I am not familiar with your Paradigm sub, however most subwoofer demonstrations like most surround sound demonstrations are overly exaggerated... what I am getting at is that most Hi-Fi shops and even most trade shows tend to jack up their settings so that you really hear what they are contributing. In a properly set up sub for a system that already has extension down to 40 or 50Hz, the sub will hardly be missed when it is turned off... turning it on and off should be quite subtle for most music... in some cases it should have no impact on the sound at all and with some music the effects of the added sub will be far less subtle.

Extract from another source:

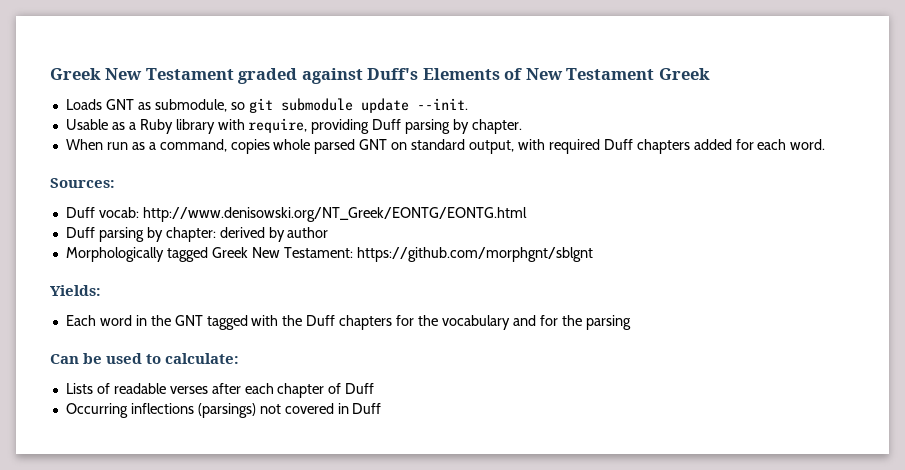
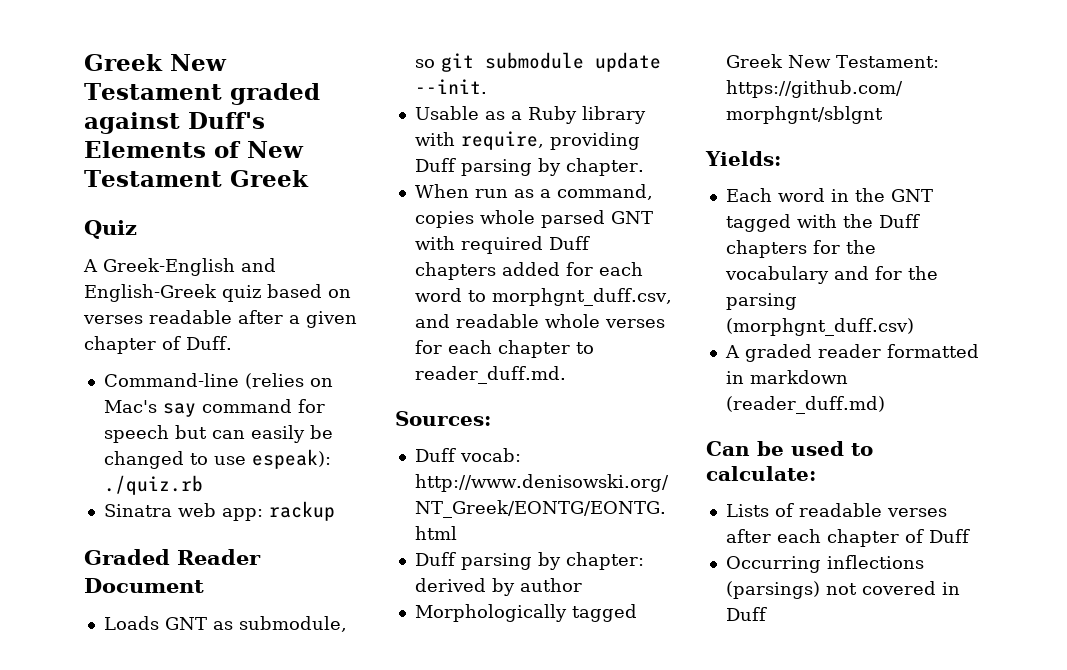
(710, 74) none -> [84,220,137,239] [83,258,276,276] [84,284,351,302] [83,310,357,328] [84,336,232,354] [103,373,333,389] [103,399,325,417] [103,425,333,443] [103,449,331,469] [103,475,203,495] [103,501,335,521] [84,549,261,565] [84,578,204,593] // Quiz // A Greek-English and English-Greek quiz based on verses readable after a given chapter of Duff. // Command-line (relies on Mac's say command for speech but can easily be changed to use espeak): ./quiz.rb // Sinatra web app: rackup // Graded Reader Document
[391,139,515,154] on standard output, -> (653, 217) none
[790,139,826,150] word. -> [414,288,672,306] [414,314,665,328] [414,340,594,358] [414,366,566,384] word to morphgnt_duff.csv, and readable whole verses for each chapter to reader_duff.md.
(631, 322) none -> [725,318,914,336] [724,344,979,362] [725,370,848,384] [725,396,885,414] (morphgnt_duff.csv) // A graded reader formatted in markdown (reader_duff.md)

What I am trying to say is that if you get the feeling that there is too much bass due to the addition of a sub, you are probably correct, turn down the power to the sub... that said, there isn't a vintage system out there that won't benefit from the subtle improvement that a properly set up, high quality sub can bring.


Widget

Shane Shuster
11-28-2006, 11:37 PM
I am not familiar with your Paradigm sub, however most subwoofer demonstrations like most surround sound demonstrations are overly exaggerated... what I am getting at is that most Hi-Fi shops and even most trade shows tend to jack up their settings so that you really hear what they are contributing.Widget

I would add that most sub-woofers in the shops use a 15" in too small of a box. Most use eq on the plate amp which makes the problem worse and in the case of sealed boxes looses most of the advantages of using a sealed design in the first place.

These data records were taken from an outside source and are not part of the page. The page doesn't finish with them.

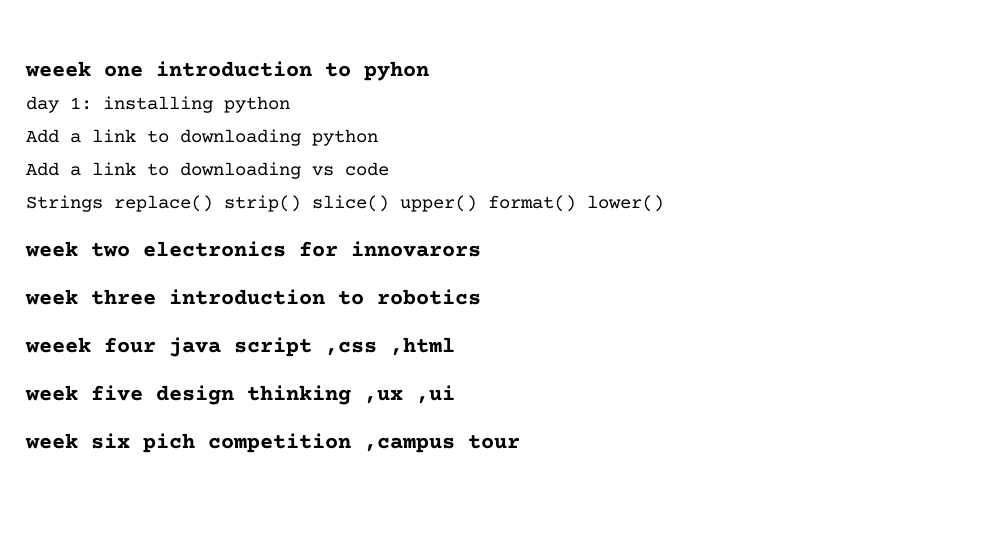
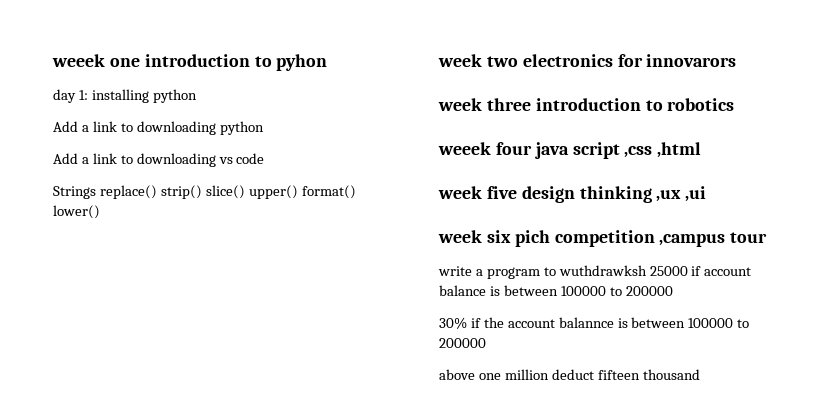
(520, 442) none -> [438,265,752,279] [439,285,673,296] [439,317,750,329] [439,338,486,348] [439,369,700,380] // write a program to wuthdrawksh 25000 if account balance is between 100000 to 200000 // 30% if the account balannce is between 100000 to 200000 // above one million deduct fifteen thousand

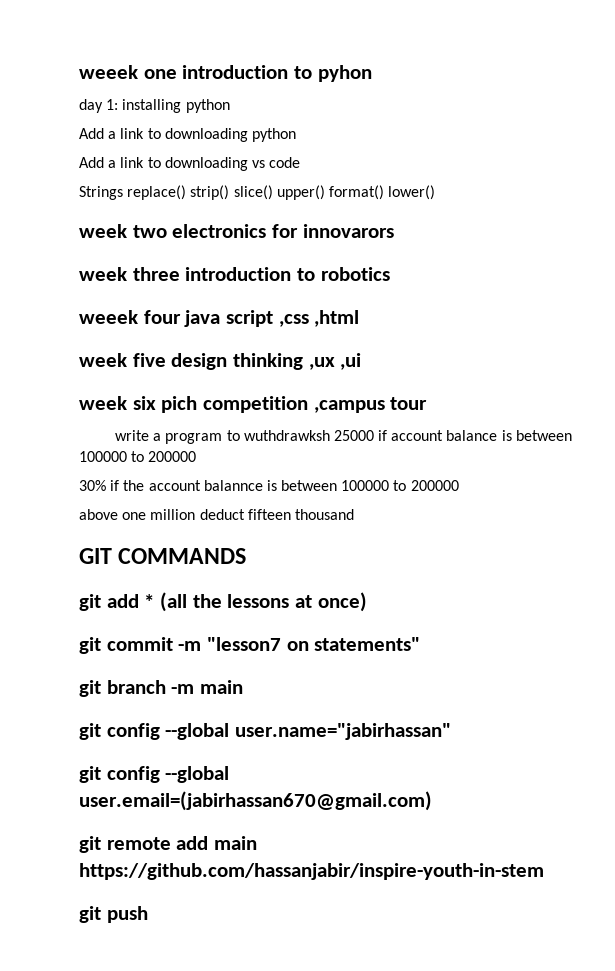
(700, 374) none -> [79,548,247,564] [79,592,367,612] [79,637,421,654] [79,680,244,697] [79,723,452,740] [79,766,230,783] [79,791,432,811] [79,836,258,853] [79,863,544,880] [79,906,148,923] // GIT COMMANDS // git add * (all the lessons at once) // git commit -m "lesson7 on statements" // git branch -m main // git config --global user.name="jabirhassan" // git config --global user.email=(jabirhassan670@gmail.com) // git remote add main https://github.com/hassanjabir/inspire-youth-in-stem // git push

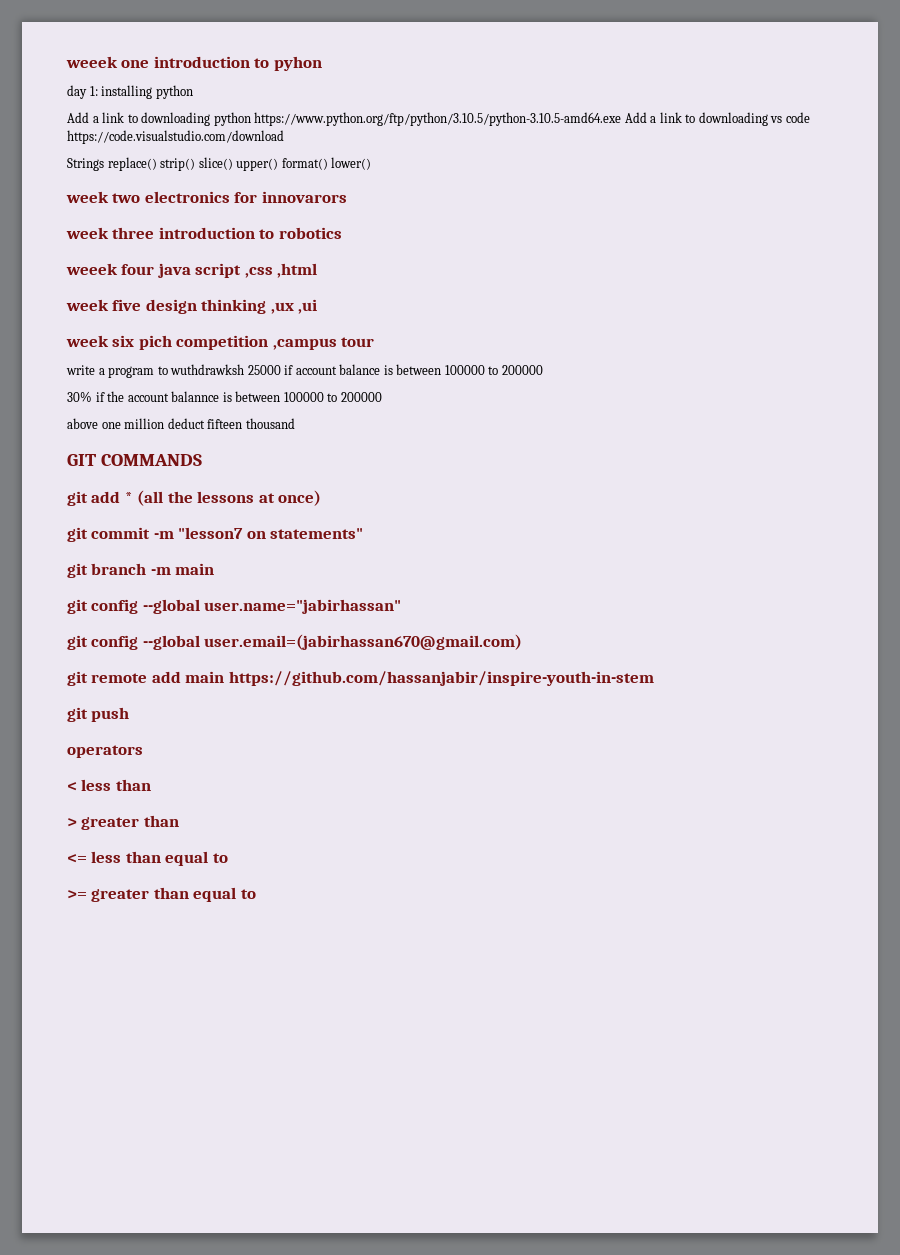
(296, 135) // -> [254,112,622,126] https://www.python.org/ftp/python/3.10.5/python-3.10.5-amd64.exe
(301, 162) none -> [67,130,284,144] https://code.visualstudio.com/download
(148, 914) none -> [67,745,143,758] [67,779,151,791] [67,815,179,830] [67,851,228,866] [67,887,256,902] // operators // < less than // > greater than // <= less than equal to // >= greater than equal to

I think that may be why some people think 15 and 18 inch woofers can't be musical. Also the small woofers may sound "faster" because they are not putting as much sub 30hz energy into the room.

Its seems like most of the speaker designs noted for tight, fast bass never have much lower bass. (Altecs, Klipsch, bookshelf speakers, ect) If you had a Valencia or Model 19, waved a magic wand, and it was the exact same speaker but magically had flat response down to 25hz. I wonder if owners of the speaker wouldn't like it anymore because the upper bass didn't stand out anymore.

Storm
11-28-2006, 11:44 PM
So, you guys are saying better to sell the subwoofer?

You are right about the tight bass and the comparison to a subwoofer. The subwoofer more often than not puts out too much bass and like you said, it is very flat.

Thank you for all of your guys' help.

I have this sub in my system right now, but will take it out and put in on eBay within a couple days.

:)

-Storm.

Shane Shuster
11-29-2006, 12:34 AM
So, you guys are saying better to sell the subwoofer?
I have this sub in my system right now, but will take it out and put in on eBay within a couple days.
-Storm.

Take any audio related internet advice with a huge grain of salt. A lot of advice is treated as being universal when it isn't. A good percentage is also out right wrong and only used to sell you more audio products.

I think its best to come up with your own ideals about what your system should sound like. The hard part is knowing what to change to get it there. Just buying products that are "better" is counter productive.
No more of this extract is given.